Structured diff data
========================================
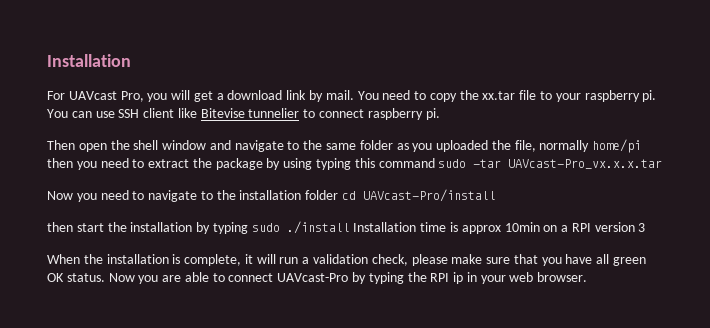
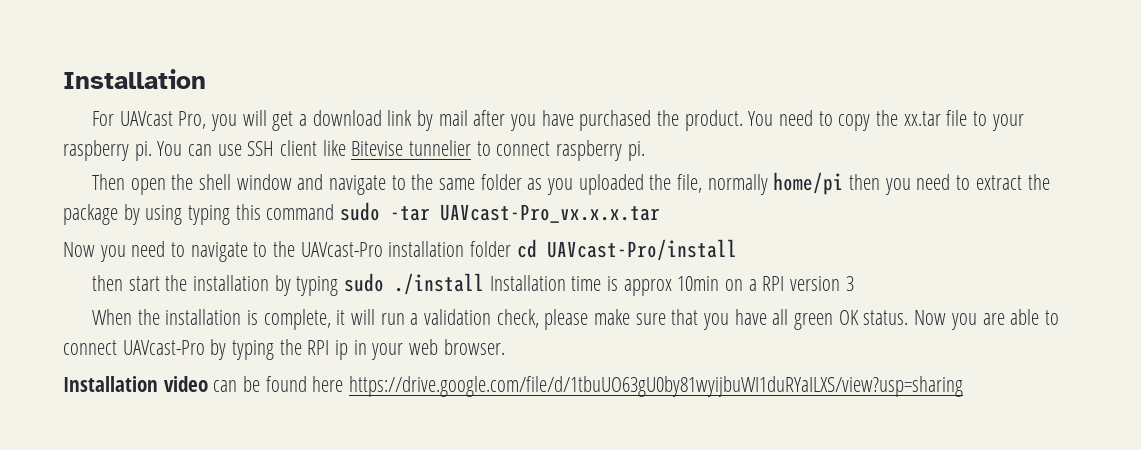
- For UAVcast Pro, you will get a download link by mail.
+ For UAVcast Pro, you will get a download link by mail after you have purchased the product.
- Now you need to navigate to the installation folder cd UAVcast-Pro/install
+ Now you need to navigate to the UAVcast-Pro installation folder cd UAVcast-Pro/install
+ Installation video can be found here https://drive.google.com/file/d/1tbuUO63gU0by81wyijbuWI1duRYaILXS/view?usp=sharing

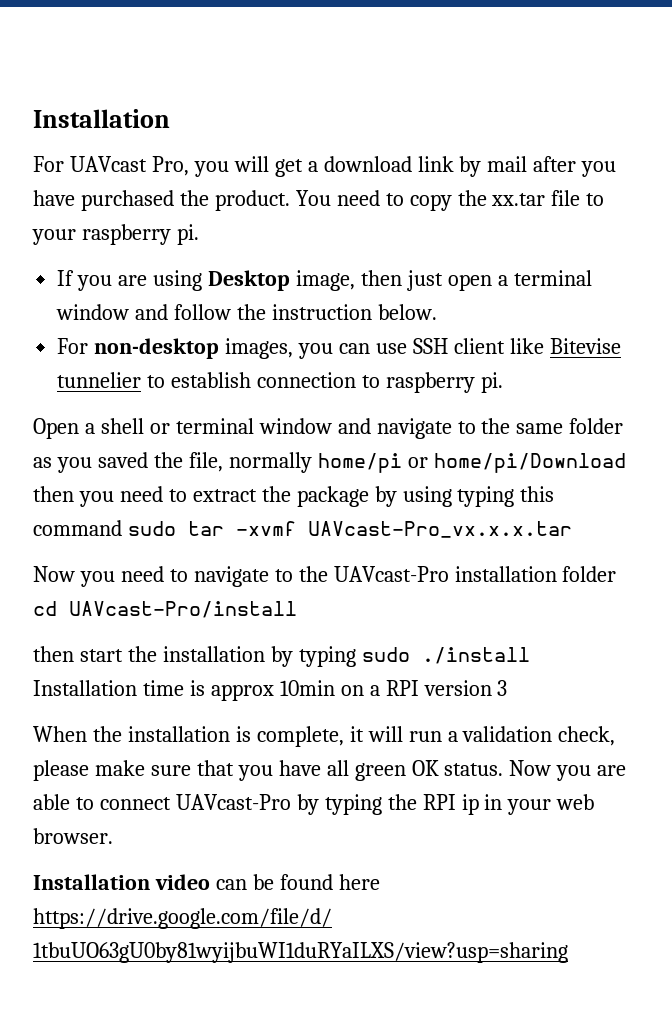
- You need to copy the xx.tar file to your raspberry pi. You can use SSH client like Bitevise tunnelier to connect raspberry pi.
- Then open the shell window and navigate to the same folder as you uploaded the file, normally home/pi then you need to extract the package by using typing this command sudo -tar UAVcast-Pro_vx.x.x.tar
+ You need to copy the xx.tar file to your raspberry pi.
+ If you are using Desktop image, then just open a terminal window and follow the instruction below.
+ For non-desktop images, you can use SSH client like Bitevise tunnelier to establish connection to raspberry pi.
+ Open a shell or terminal window and navigate to the same folder as you saved the file, normally home/pi or home/pi/Download then you need to extract the package by using typing this command sudo tar -xvmf UAVcast-Pro_vx.x.x.tar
========================================
(WORK TO BE COMPLETED): Go through the data and show every line where "your" occurs.

(SOLUTION TO THIS EXERCISE):
- You need to copy the xx.tar file to your raspberry pi. You can use SSH client like Bitevise tunnelier to connect raspberry pi.
+ You need to copy the xx.tar file to your raspberry pi.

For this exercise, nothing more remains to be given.